Input for this task »

---+---

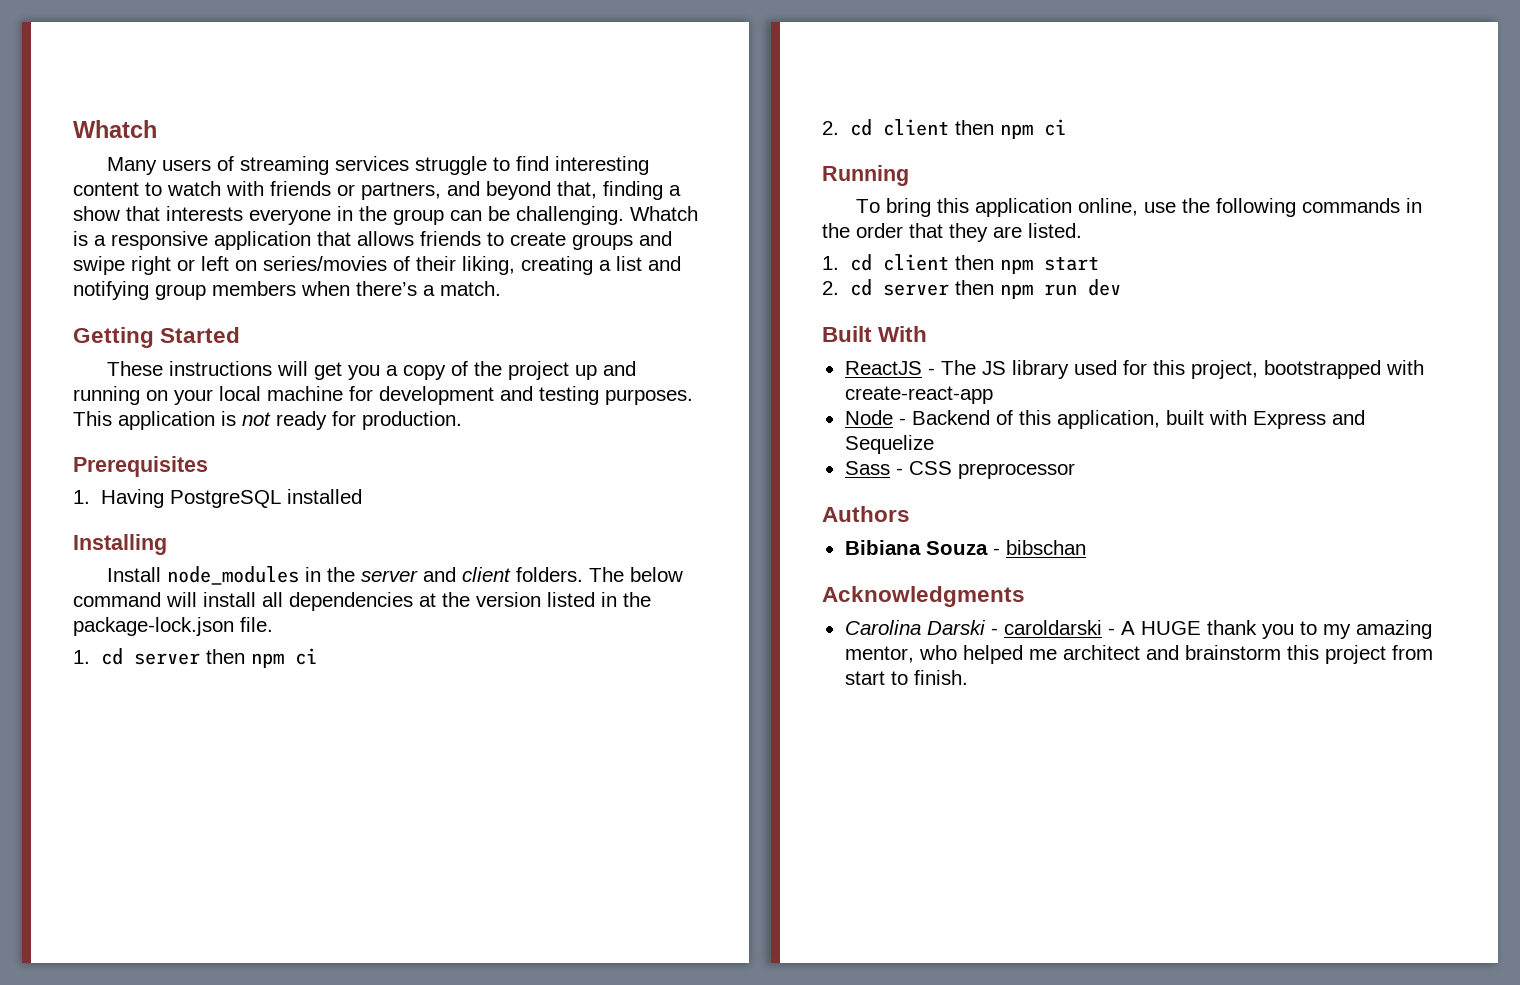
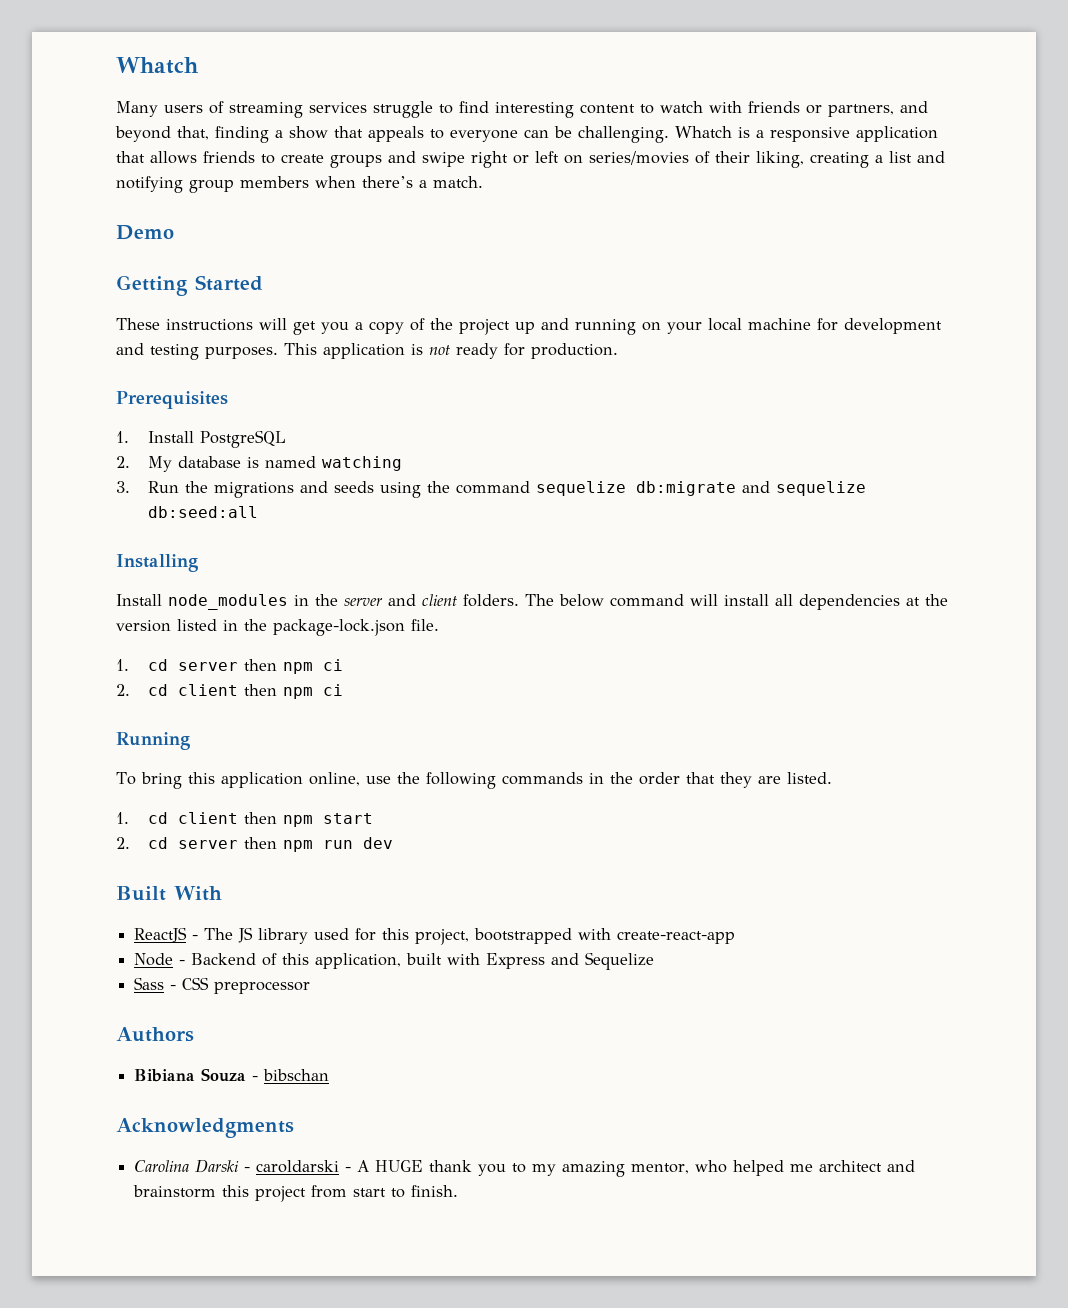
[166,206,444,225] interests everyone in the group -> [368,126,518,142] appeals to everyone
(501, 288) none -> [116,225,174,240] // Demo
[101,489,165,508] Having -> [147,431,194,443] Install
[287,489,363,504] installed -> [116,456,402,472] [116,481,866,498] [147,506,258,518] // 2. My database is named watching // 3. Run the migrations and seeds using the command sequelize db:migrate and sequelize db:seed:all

---+---

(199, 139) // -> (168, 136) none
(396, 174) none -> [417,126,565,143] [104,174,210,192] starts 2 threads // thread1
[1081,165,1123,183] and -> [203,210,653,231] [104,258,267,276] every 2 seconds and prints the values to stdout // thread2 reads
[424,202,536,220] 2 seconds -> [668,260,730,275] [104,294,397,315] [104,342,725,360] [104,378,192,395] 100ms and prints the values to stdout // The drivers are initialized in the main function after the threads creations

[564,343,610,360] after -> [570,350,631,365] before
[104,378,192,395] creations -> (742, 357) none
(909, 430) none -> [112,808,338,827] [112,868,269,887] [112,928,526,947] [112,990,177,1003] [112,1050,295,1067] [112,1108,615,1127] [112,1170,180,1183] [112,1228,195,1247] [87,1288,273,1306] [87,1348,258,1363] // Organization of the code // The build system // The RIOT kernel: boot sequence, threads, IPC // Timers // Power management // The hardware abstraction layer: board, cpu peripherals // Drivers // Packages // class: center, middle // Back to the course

---+---

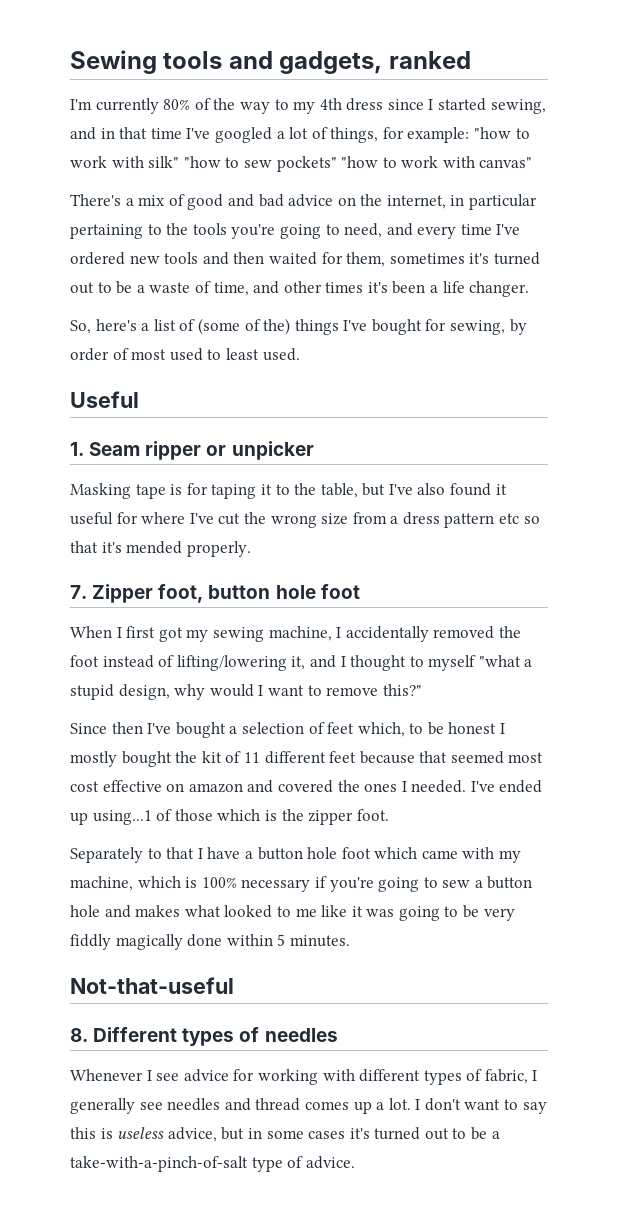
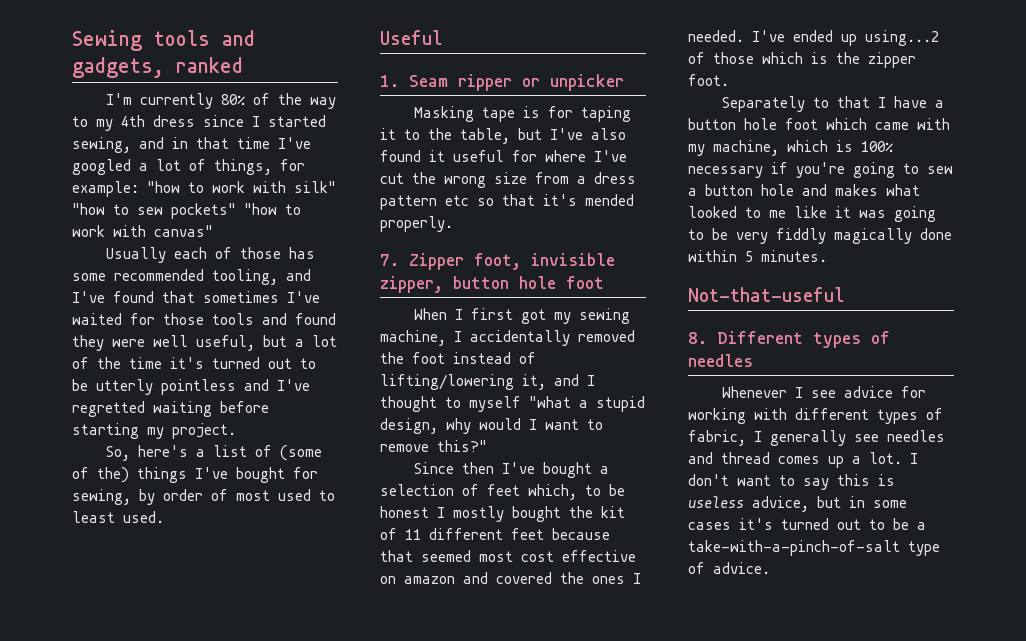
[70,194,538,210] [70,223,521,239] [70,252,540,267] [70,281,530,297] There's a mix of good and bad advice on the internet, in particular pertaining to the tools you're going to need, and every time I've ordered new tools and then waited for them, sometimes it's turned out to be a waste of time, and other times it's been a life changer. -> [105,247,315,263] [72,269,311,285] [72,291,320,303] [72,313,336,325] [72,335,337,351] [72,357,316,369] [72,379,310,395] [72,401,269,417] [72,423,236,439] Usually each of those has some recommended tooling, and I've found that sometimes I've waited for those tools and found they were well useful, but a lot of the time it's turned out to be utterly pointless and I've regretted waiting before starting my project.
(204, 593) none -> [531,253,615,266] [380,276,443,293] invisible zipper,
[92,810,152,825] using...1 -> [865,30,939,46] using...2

---+---

Exercise »
Give back exactly the lines above starting at the line where "(501, 288) none -> [116,225,174,240] // Demo" appears and ending at the line where "[287,489,363,504] installed ->" appears, both included, with no other lines.

Task answer »
(501, 288) none -> [116,225,174,240] // Demo
[101,489,165,508] Having -> [147,431,194,443] Install
[287,489,363,504] installed -> [116,456,402,472] [116,481,866,498] [147,506,258,518] // 2. My database is named watching // 3. Run the migrations and seeds using the command sequelize db:migrate and sequelize db:seed:all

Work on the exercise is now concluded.